Building Documentation
----------------------
There is Sphinx documentation in the ``docs/`` folder, which can be built by running:
.. code-block:: bash
cd docs/
pip install -r requirements/optional.txt
sphinx-build -M html . build/
Logging
-------
The script uses Python's built-in logging functionality called ``logging``. All print functions are replaced with ``log.info()``, which sends the output to two places:
#. the terminal window, and
#. the file `batbot.log`
Code Formatting
---------------
It's recommended that you use ``pre-commit`` to ensure linting procedures are run
on any code you write. See `pre-commit.com `_ for more information.

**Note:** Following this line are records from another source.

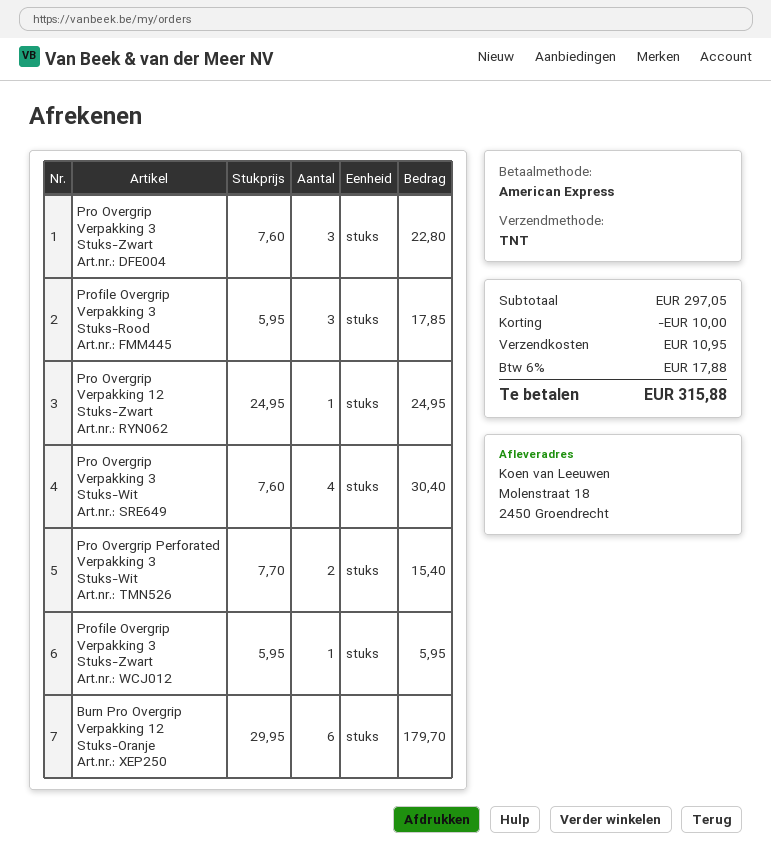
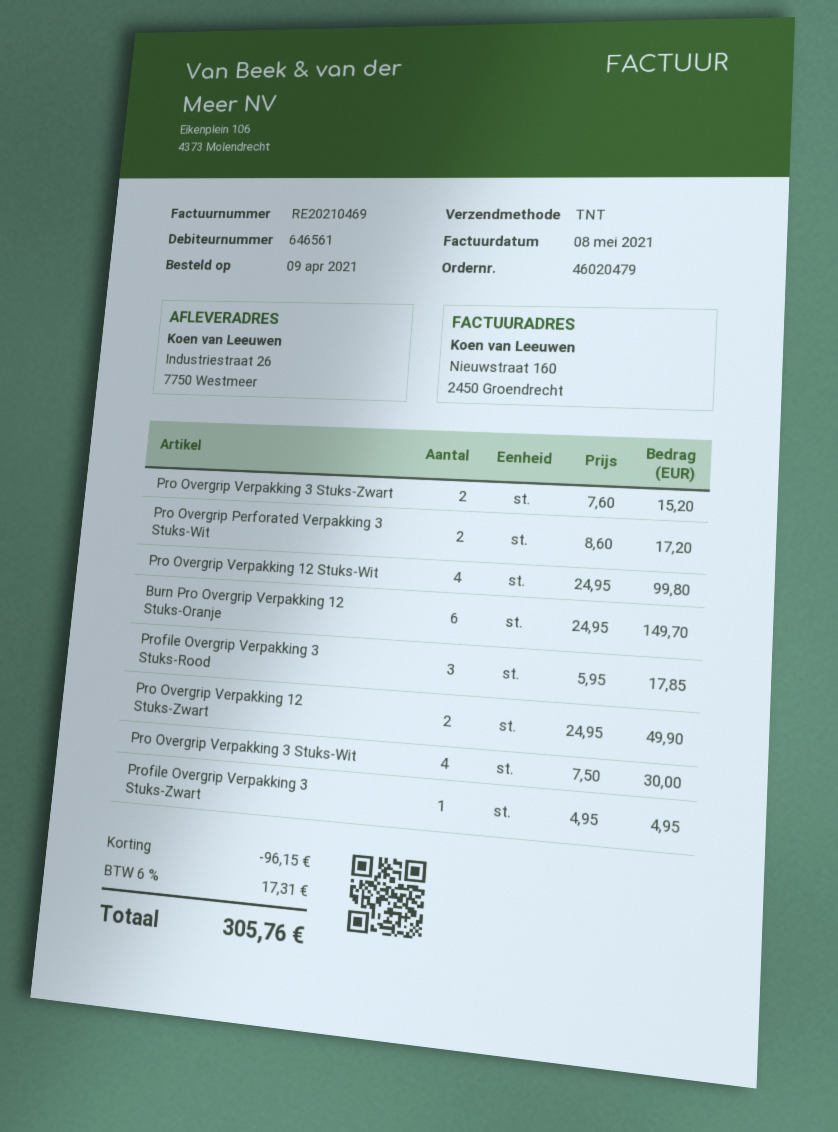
ship to: Molenstraat 18, 2450 Groendrecht -> Industriestraat 26, 7750 Westmeer
Pro Overgrip Verpakking 3 Stuks-Zwart: 3 x 7.60 = 22.80 -> 2 x 7.60 = 15.20
Pro Overgrip Verpakking 12 Stuks-Zwart: 1 x 24.95 = 24.95 -> 2 x 24.95 = 49.90
Pro Overgrip Verpakking 3 Stuks-Wit: 4 x 7.60 = 30.40 -> 4 x 7.50 = 30.00
Pro Overgrip Perforated Verpakking 3 Stuks-Wit: 2 x 7.70 = 15.40 -> 2 x 8.60 = 17.20
Profile Overgrip Verpakking 3 Stuks-Zwart: 1 x 5.95 = 5.95 -> 1 x 4.95 = 4.95
Burn Pro Overgrip Verpakking 12 Stuks-Oranje: 6 x 29.95 = 179.70 -> 6 x 24.95 = 149.70
Pro Overgrip Verpakking 12 Stuks-Wit: none -> 4 x 24.95 = 99.80
discount: 10.00 -> 96.15
shipping: 10.95 -> none
tax: 6% = 17.88 -> 6% = 17.31
total: 315.88 -> 305.76

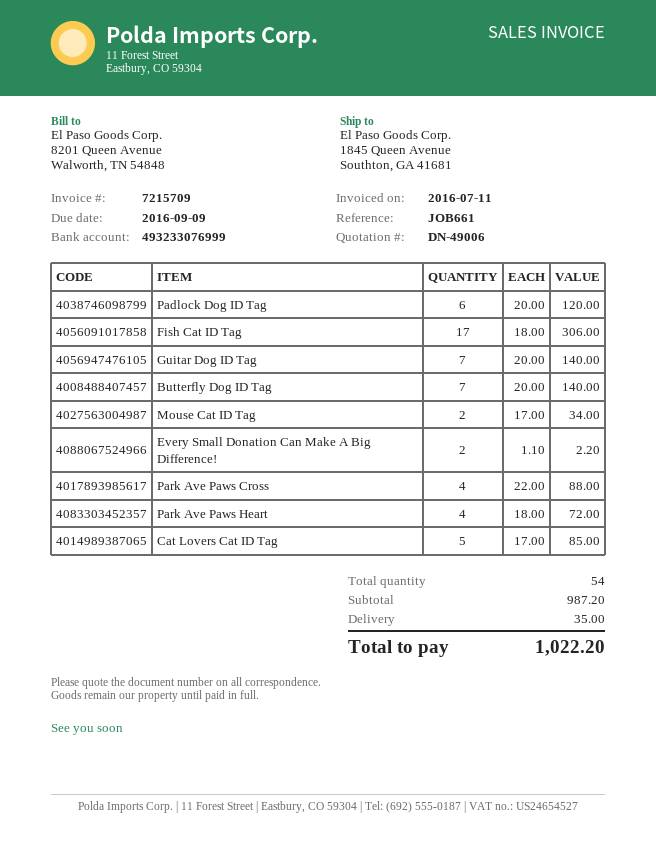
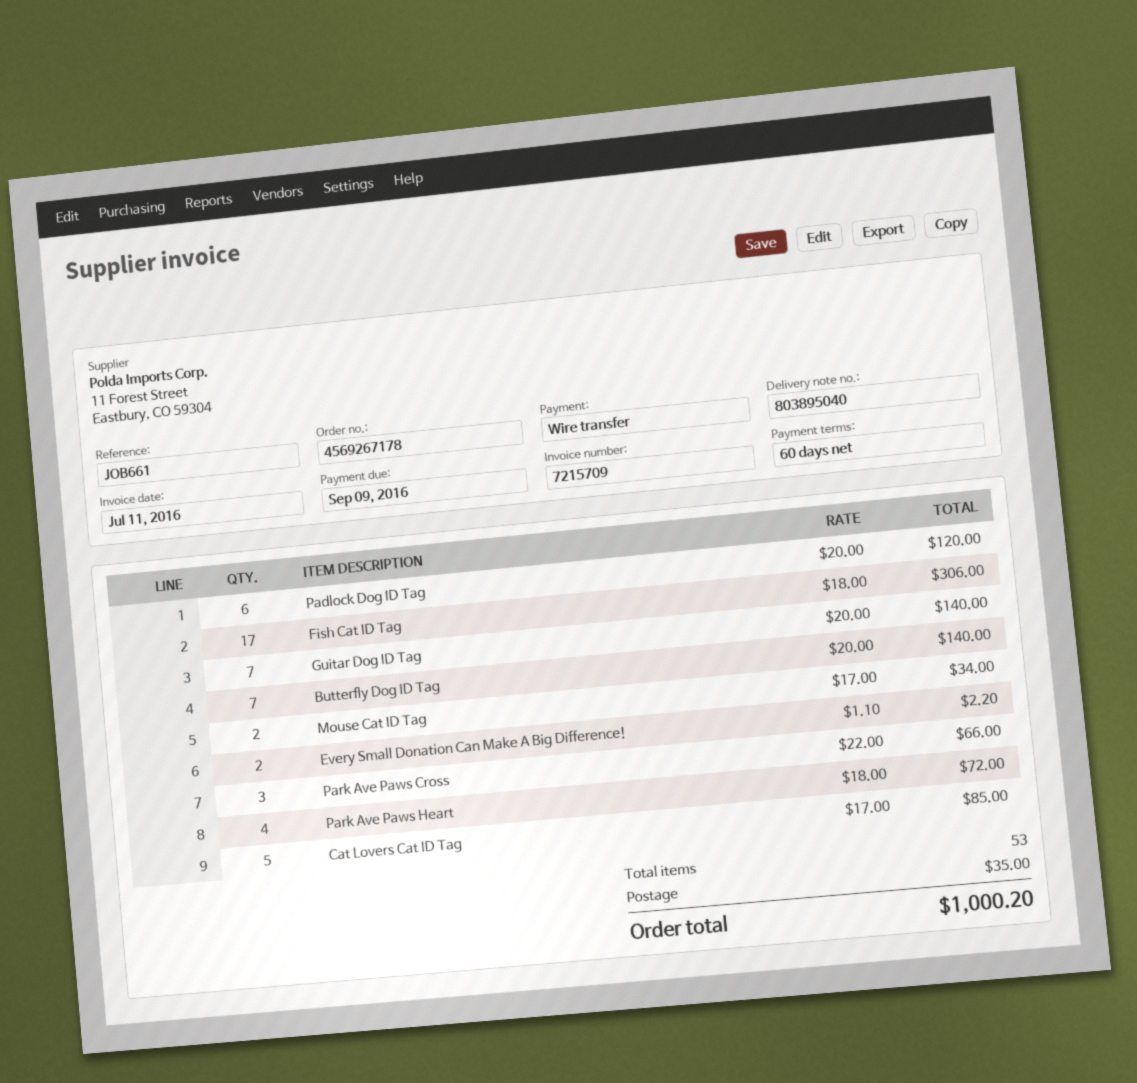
Park Ave Paws Cross: 4 x 22.00 = 88.00 -> 3 x 22.00 = 66.00
total quantity: 54 -> 53
total: 1022.20 -> 1000.20

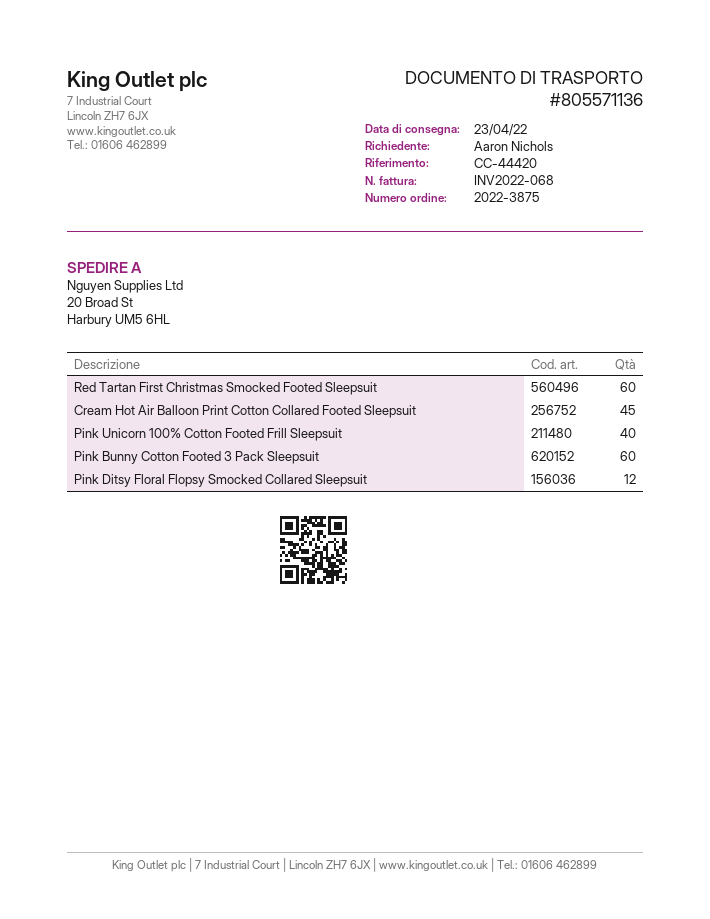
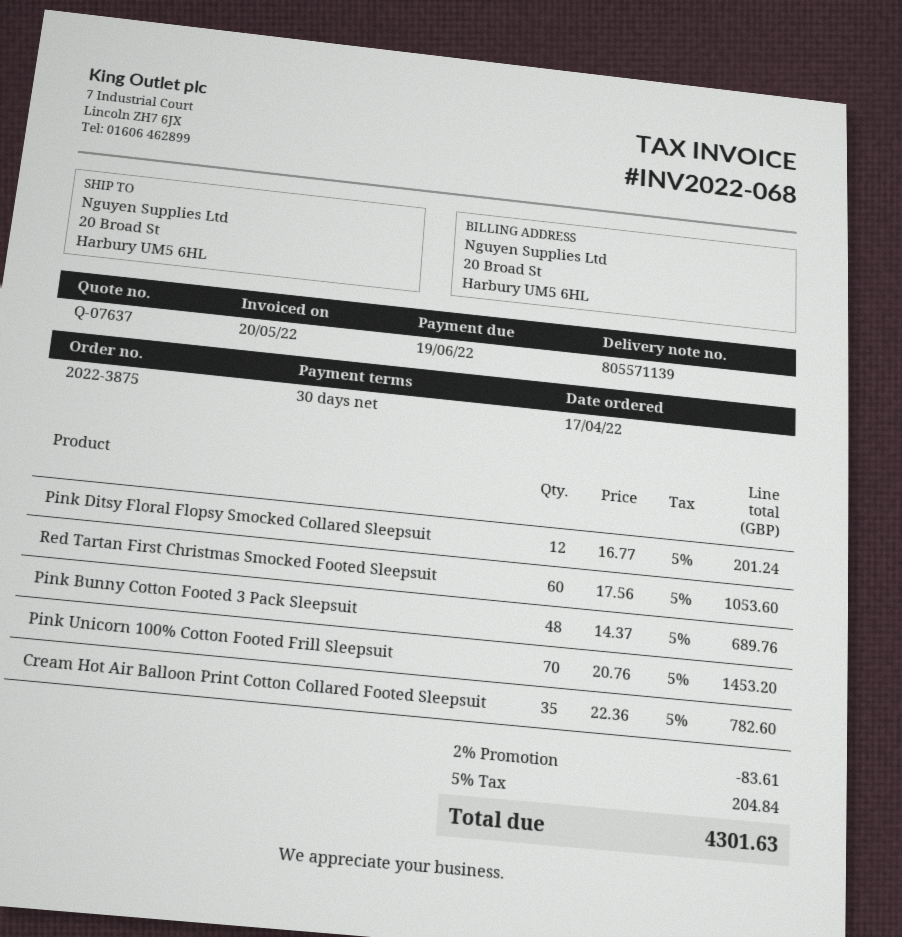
delivery note number: 805571136 -> 805571139
Cream Hot Air Balloon Print Cotton Collared Footed Sleepsuit: 45 -> 35
Pink Unicorn 100% Cotton Footed Frill Sleepsuit: 40 -> 70
Pink Bunny Cotton Footed 3 Pack Sleepsuit: 60 -> 48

Reference `pre-commit's installation instructions `_ for software installation on your OS/platform. After you have the software installed, run ``pre-commit install`` on the command line. Now every time you commit to this project's code base the linter procedures will automatically run over the changed files. To run pre-commit on files preemtively from the command line use:
.. code-block:: bash
pip install -r requirements/optional.txt
pre-commit run --all-files
The code base has been formatted by `Black `_. Furthermore, try to conform to ``PEP8``. You should set up your preferred editor to use ``flake8`` as its Python linter, but pre-commit will ensure compliance before a git commit is completed. This will use the ``flake8`` configuration within ``setup.cfg``, which ignores several errors and stylistic considerations. See the ``setup.cfg`` file for a full and accurate listing of stylistic codes to ignore.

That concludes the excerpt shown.